Minorenni puniti anche se incolpevoli, condannati a perdere l’occasione di costruirsi un futuro migliore, "L’istruzione è un diritto sancito dalla Costituzione, ma a parte questo educando i giovani li si toglie dalla strada, gli si dà una possibilità. Senza contare che gli insegnanti vedono se i bambini sono sfruttati, malmenati", dice Giuseppe Losio preside della scuola media milanese Quintino Di Vona. Lo sa bene Anna Sandi che più di una volta ha scoperto la "doppia vita" di alcuni suoi piccoli alunni alla scuola elementare al Lorenteggio. Dormivano nelle fabbriche dismesse lungo in Naviglio e nei giorni in cui sparivano dalla classe chiedevano l’elemosina alla stazione, lavavano i vetri per strada. "Se questo provvedimento è per proteggerli da chi li sfrutta bene, ma prima voglio leggerlo, e di una cosa sono sicura: io i minori stranieri li accetto, li iscrivo a scuola e non li denuncio solo perché clandestini".
Non vogliono denunciare ma come pubblici ufficiali, se passa il reato di immigrazione clandestina, rischiano di vedersi obbligati a farlo. Altrimenti scatta la denuncia penale. Come per i medici. "È da irresponsabili non cambiare la legge, già ora c’è stato un calo del 15 per cento di immigrati ai pronto soccorso. Qui si scherza col fuoco, con la salute di tutti. Un esempio? Abbiamo 4000 casi di tbc, il 30 % sono immigrati, se clandestini non verranno a curarsi e si espanderà il contagio, con problemi per tutti, italiani compresi", dice Massimo Cozza, segretario medici Cgil pronto a rivolgersi alla Corte costituzionale, a quella europea per tutelare il diritto alla salute.

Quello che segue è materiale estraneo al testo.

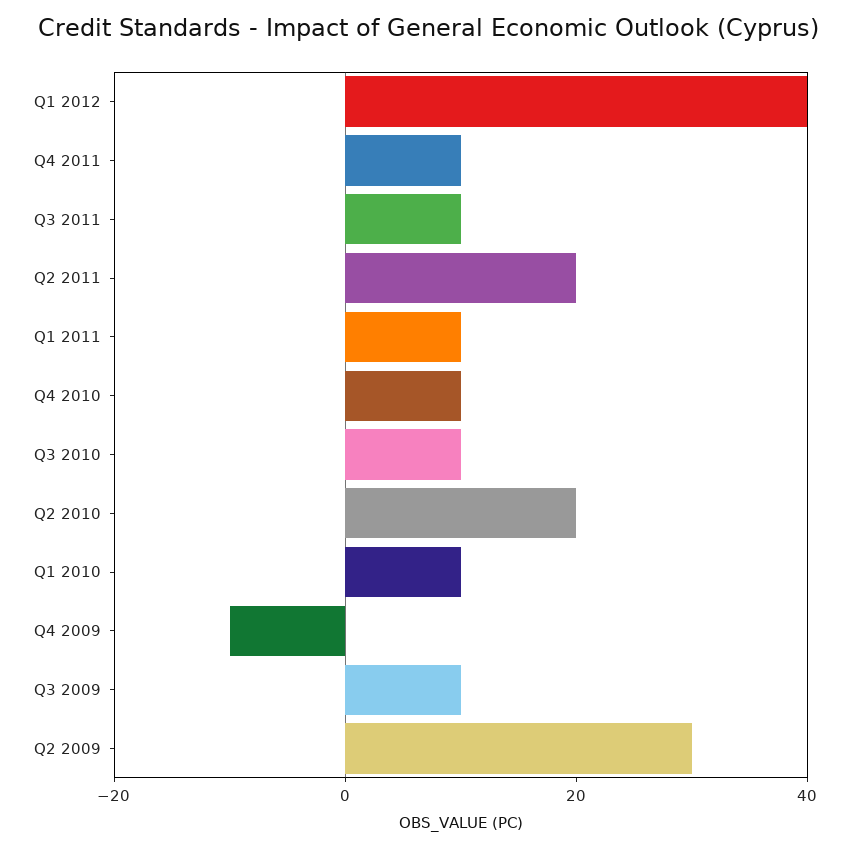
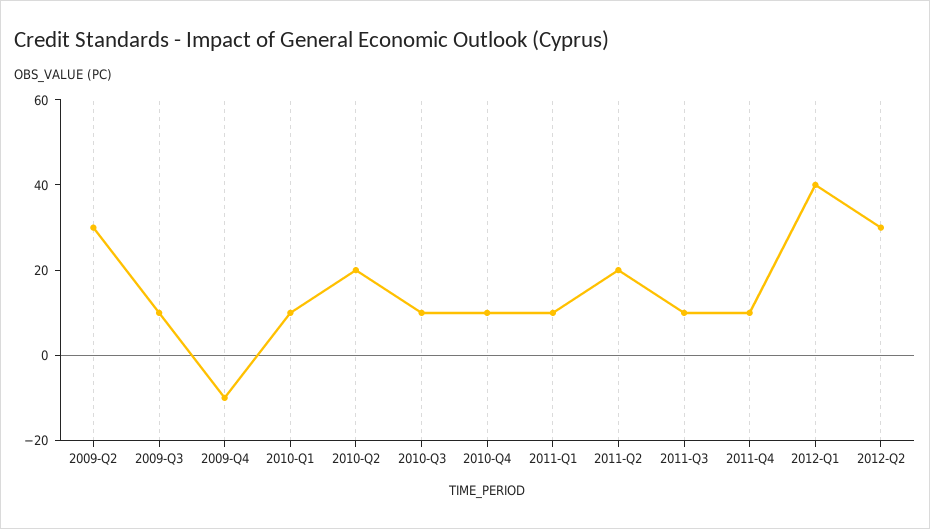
2012-Q2: none -> 30

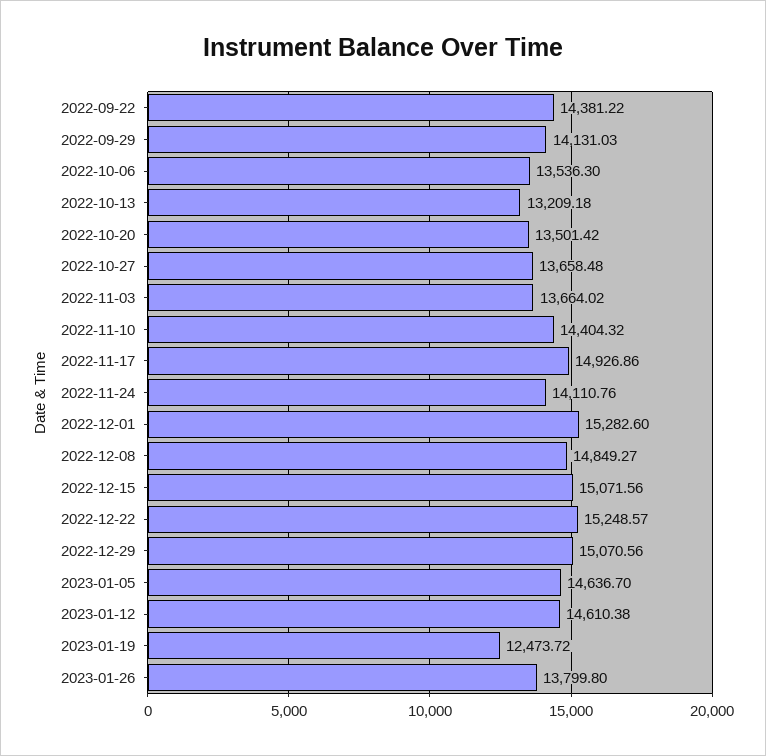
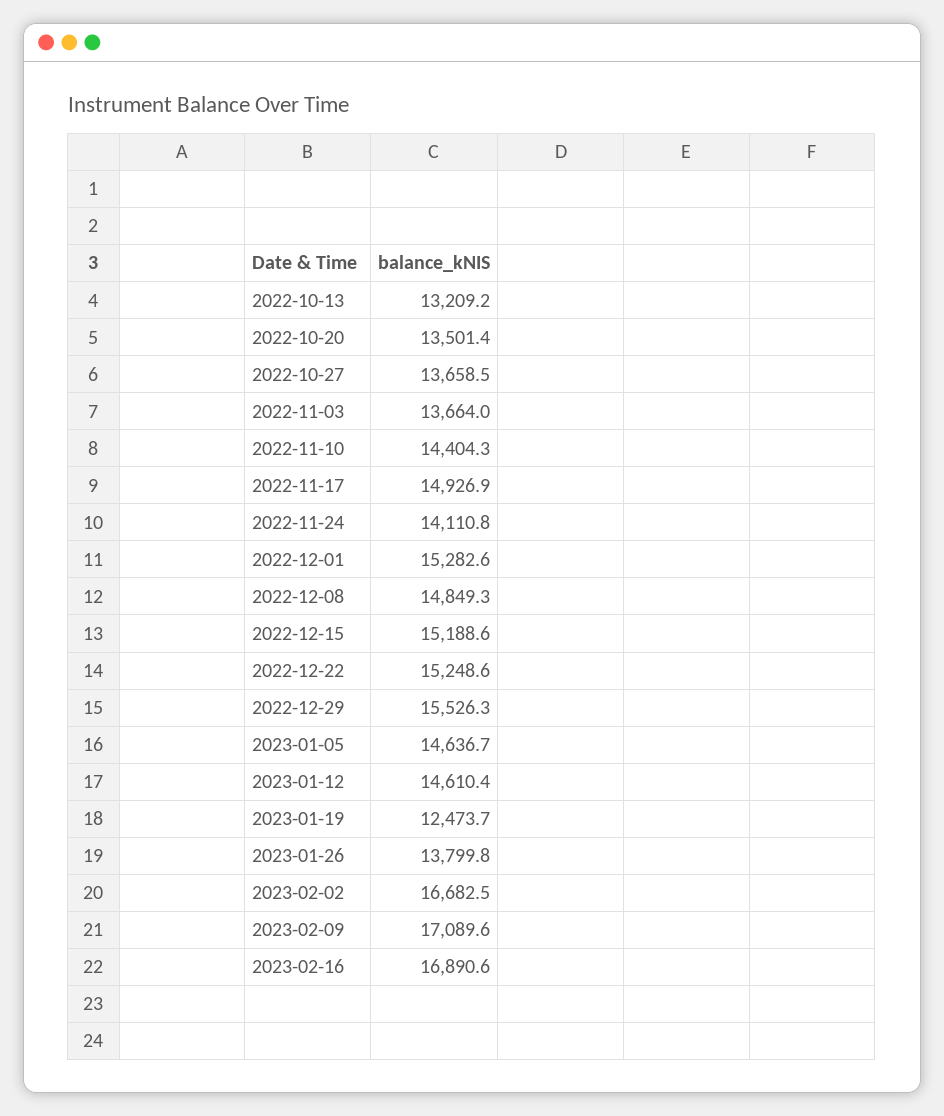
2022-09-22: 14381.22 -> none
2022-09-29: 14131.03 -> none
2022-10-06: 13536.3 -> none
2022-12-15: 15071.56 -> 15188.6
2022-12-29: 15070.56 -> 15526.3
2023-02-02: none -> 16682.5
2023-02-09: none -> 17089.6
2023-02-16: none -> 16890.6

* la Repubblica, 5 maggio 2009
La ragazza è ucraina ed è priva del codice fiscale necessario per iscriversi
Le nuove norme non lasciano speranze. Petizione dei compagni per aiutarla
Napoli, bravissima ma clandestina
Per Daria niente esame di maturità
NAPOLI - A scuola è bravissima, ma non ha il codice fiscale. E per questo non può fare l’esame di maturità. Daria è ucraina, parla 6 lingue e, nel suo paese, ha già il suo titolo di studio. Che, però, in italia non è valido: per questo ha dovuto rifare il liceo. Ma ora, giunta all’ultimo anno, l’ennesimo ostacolo. Daria è clandestina, non ha documenti e tantomeno il codice fiscale. E senza quel tesserino di plastica non può fare l’esame di Stato. La vicenda, riportata dal quotidiano "Il Mattino", si svolge al liceo Margherita di Savoia di Napoli.
E non è altro che la logica conseguenza delle nuove norme varate dal governo. Il ministero dell’Istruzione, infatti, per compilare l’anagrafe dello studente deve rilevare i dati relativi a ogni singolo candidato. Compreso il codice fiscale, che, successivamente, passerà al vaglio dell’agenzia delle entrate.
Un’operazione che deve essere fatta entro dopo domani. Siccome la circolare del 22 maggio 2009 del ministro Maria Stella Gelmini vuole che senza codice fiscale non si possa sostenere l’esame, per Daria il sogno di diplomarsi rischia di infrangersi per sempre.
Daria a Napoli vive insieme ai genitori: la madre fa le pulizie ad ore, il padre il saldatore. A scuola, intanto, è scattata una vera e propria gara di solidarietà per aiutarla mentre i suoi compagni pensano di inoltrare una petizione.
* la Repubblica, 7 giugno 2009
Perso il titolo, i 10 mila dirigenti scolastici italiani devono anche svolgere nuovi compiti
Costretti a diventare manager, anzi, economi per gestire l’emergenza in tempi di tagli
C’era una volta il preside
La dura vita di chi dirige una scuola
Il ministro consiglia a "chi non è capace" di cambiare mestiere. Ma loro non ci stanno
"Ci mancano i soldi pure per la carta igenica. Ci sentiamo soli assediati e accusati."
di MARIA NOVELLA DE LUCA *
La loro trincea è fatta di aule cadenti, di fotocopiatrici scassate, di bagni senza sapone, di bimbi che nello zainetto oltre al panino si portano la carta igienica, di caldaie a secco, di computer rotti, di laboratori in pezzi, di allievi abbandonati a se stessi perché la cassa è vuota e la supplente non c’è. Sono cronache da una bancarotta quelle che i dirigenti scolastici italiani raccontano, da scuole che sembrano fortini assediati dall’emergenza, mentre il ministero eroga "zero euro" per il funzionamento ordinario degli istituti, e le famiglie si tassano per affrontare, almeno, la quotidianità.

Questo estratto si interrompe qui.